Experimental and analytical tools for studying the human microbiome

Abstract

The human microbiome substantially affects many aspects of human physiology, including metabolism, drug interactions and numerous diseases. This realization, coupled with ever-improving nucleotide sequencing technology, has precipitated the collection of diverse data sets that profile the microbiome. In the past 2 years, studies have begun to include sufficient numbers of subjects to provide the power to associate these microbiome features with clinical states using advanced algorithms, increasing the use of microbiome studies both individually and collectively. Here we discuss tools and strategies for microbiome studies, from primer selection to bioinformatics analysis.

Conflict of interest statement

statement The authors declare no competing financial interests.

Figures

Figure 1. Bioinformatics analysis of microbiome sequence data

Although variations exist, we show typical analysis paths for both targeted amplicon analysis (for example, analysis of 16S rDNA) and metagenomic analysis (for example, shotgun amplification). In targeted amplicon studies (left branch), raw sequences are usually passed through quality filtering and denoising algorithms to minimize the effects of sequencing artefacts. The resulting filtered sequence reads are clustered into operational taxonomic units (OTUs), representing similar organisms, and the phylogeny and taxonomic identity (when the organisms closely resemble named taxonomic groups) are inferred. At this stage, it is possible to incorporate sequence data from other relevant studies, or the data can be treated individually. The abundance of the various OTUs is then subjected to a variety of multivariate analyses and visualization procedures to elucidate the structure and patterns of the microbial communities. In metagenomic studies (right branch), the raw sequence fragments are sometimes assembled into contiguous sequences (contigs). The functional potential of those sequences is then typically assessed using a functional annotation database. The results are used to identify important metabolic pathways and are compared to the results of other metagenomic studies. The processed data are then subjected to multivariate analyses and visualizations, and they are often combined with the results of microbial profiling. Note that there are several opportunities for obtaining targeted gene data (similar to those produced in 16S rDNA gene surveys) in metagenomic studies, as indicated by the step labelled ‘identify target gene sequences’. KEGG, Kyoto Encyclopedia of Genes and Genomes; MG-RAST, Metagenomics Rapid Annotation using Subsystems Technology.

Figure 2. Effects of primer choice in targeted amplicon sequencing

In choosing primers, there is often a trade-off between being broadly inclusive and avoiding biases for or against specific groups, which might occur owing to variation in sequence conservation between lineages. Therefore, changes that increase the representation of one group may cause another group to drop out. This figure shows predicted taxonomic coverage for two 16S rDNA primer pairs: carefully selected universal primers (a) and commonly used primers with high bias (b). This results in variations in the observed taxonomic composition of communities owing to primer sensitivity, as shown in the pie charts for the communities in the mouth, the head and the skin and in the histograms on the right, representing the primer pairs’ sensitivity to various microbial phyla (the effect continues to finer-level taxa, such as genera (not shown)). As no primer set is without some degree of bias, it is important that a priori knowledge of the target microbiota is used along with knowledge of a primer’s performance when choosing a primer set. However, primer set 1 (which amplifies the F515–R806 fragment) is an especially good choice in terms of avoiding bias and allowing for good representation of known bacterial and archaeal groups. It has been adopted by the Earth Microbiome Project, among other projects. Data taken from REF. .

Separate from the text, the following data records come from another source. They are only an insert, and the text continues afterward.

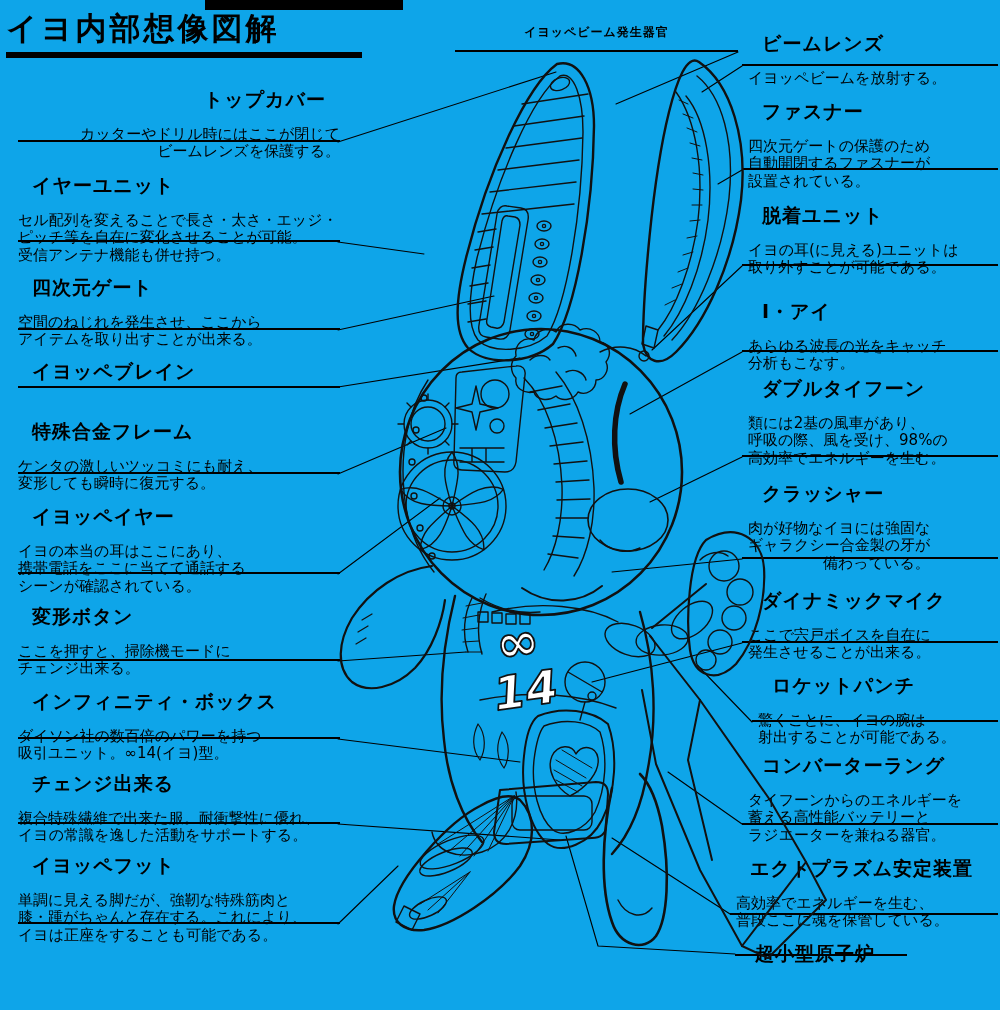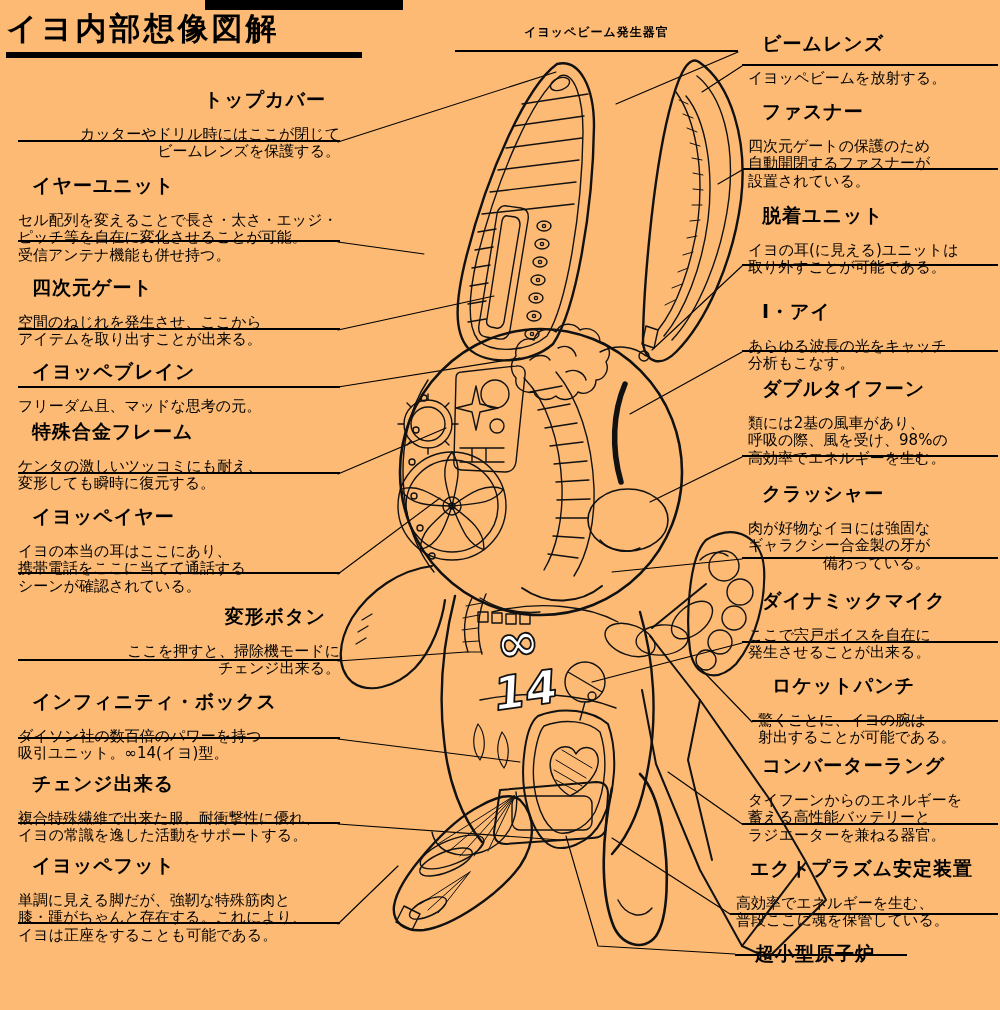"イヨ内部想像図解" #page { background: #fdba74 -> #0ea5e9 }
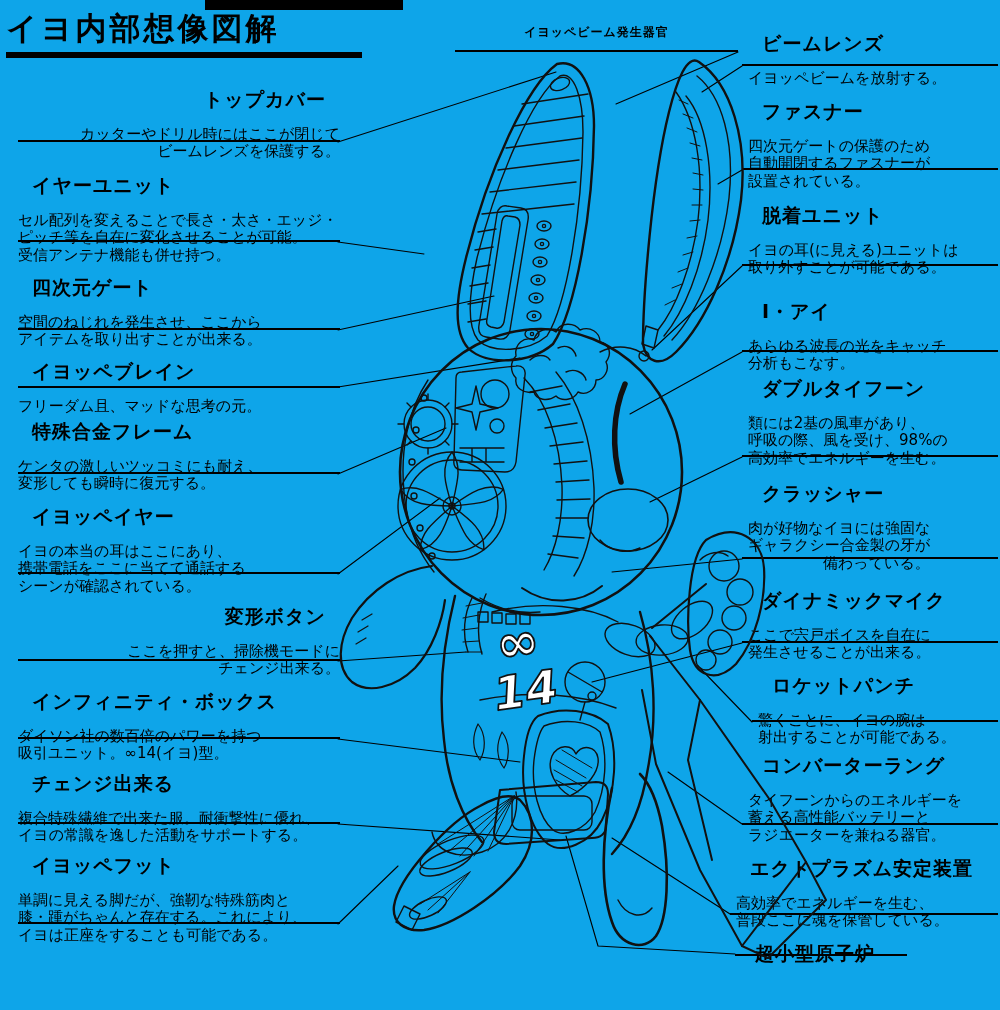"フリーダム且、マッドな思考の元。" p { html: <p>フリーダム且、マッドな思考の元。</p> -> none }
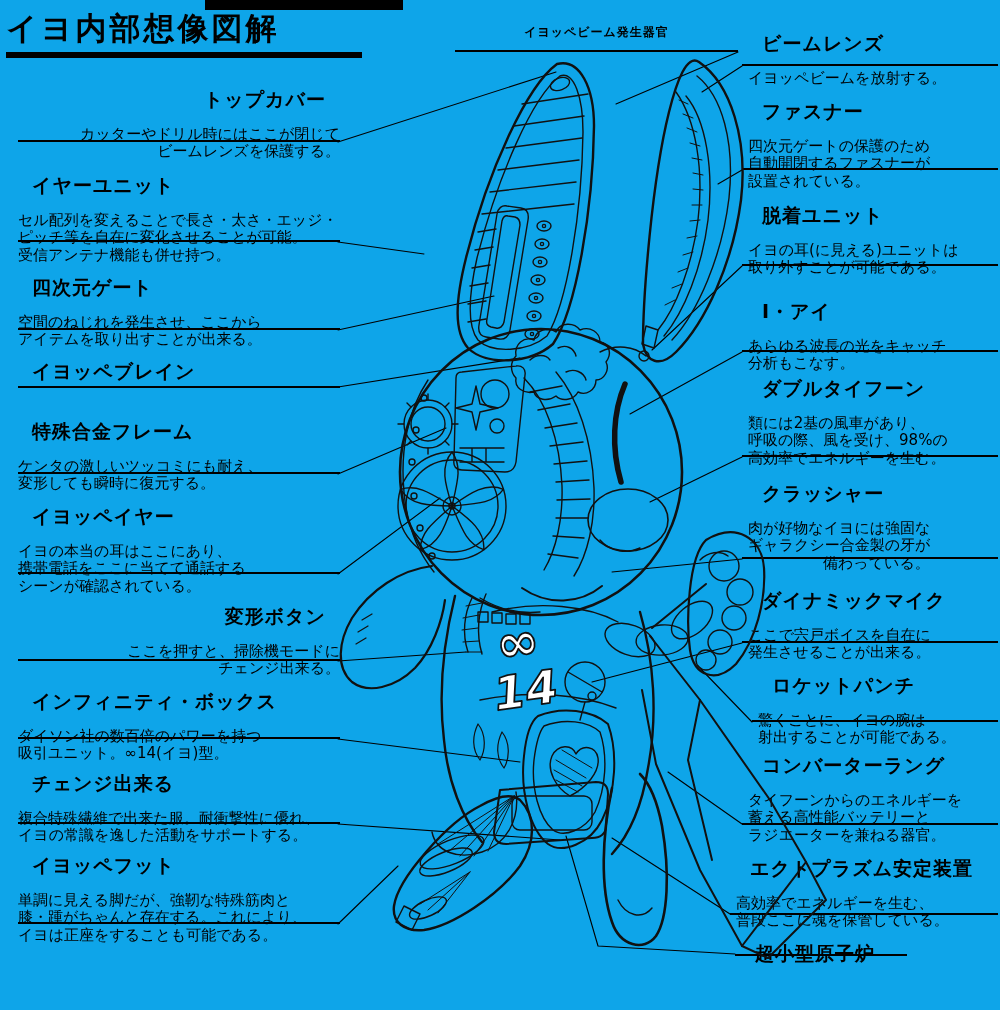"変形ボタン" div.lbl { text-align: right -> none }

Figure 3. How to get the most taxonomic information out of each sequencing technology

Taxonomic profiling consists of generating an amplicon (in red) of the (partial) 16S ribosomal RNA (rRNA) gene (top) with selected PCR primers, followed by sequencing that amplicon with a preferred technology (grey arrows): Sanger ABI 3730xl, 454 (FLX and FLX Titanium) and Illumina 101 paired-end (PE) sequencing technologies are compared in the figure. Arrows emanating from the schematic 16S gene represent common forward (F) and reverse (R) primers, and the orange boxes denote the hypervariable regions (V1–9), which are known to be far less conserved than the surrounding sequence. Technologies differ in the maximum allowable amplicon size and read length (TABLE 1) and therefore result in a different view of the community. To increase overall length and/or quality, Sanger- and Illumina-based strategies involve sequencing amplicons in both directions; in Sanger sequencing, there is also the option of using a third read. By contrast, a preferred 454-based strategy sequences the amplicons in a single direction owing to the lack of standard paired-end sequencing and loss of pairing information. Getting the most taxonomic information requires careful selection of primers, 16S rDNA windows and technologies in order to obtain the most data,. The long length of Sanger reads diminishes the need for careful selection of amplicon primer pairs, which have been shown to have a large role in taxonomic assignment and community comparison results with 454 data. A variety of options exist, and studies such as the one described in REF. provide suggestions on which sets to choose. Short read effects are exacerbated further in Illumina sequencing, and choosing amplicon size such that overlapping paired-end reads occur is an important consideration.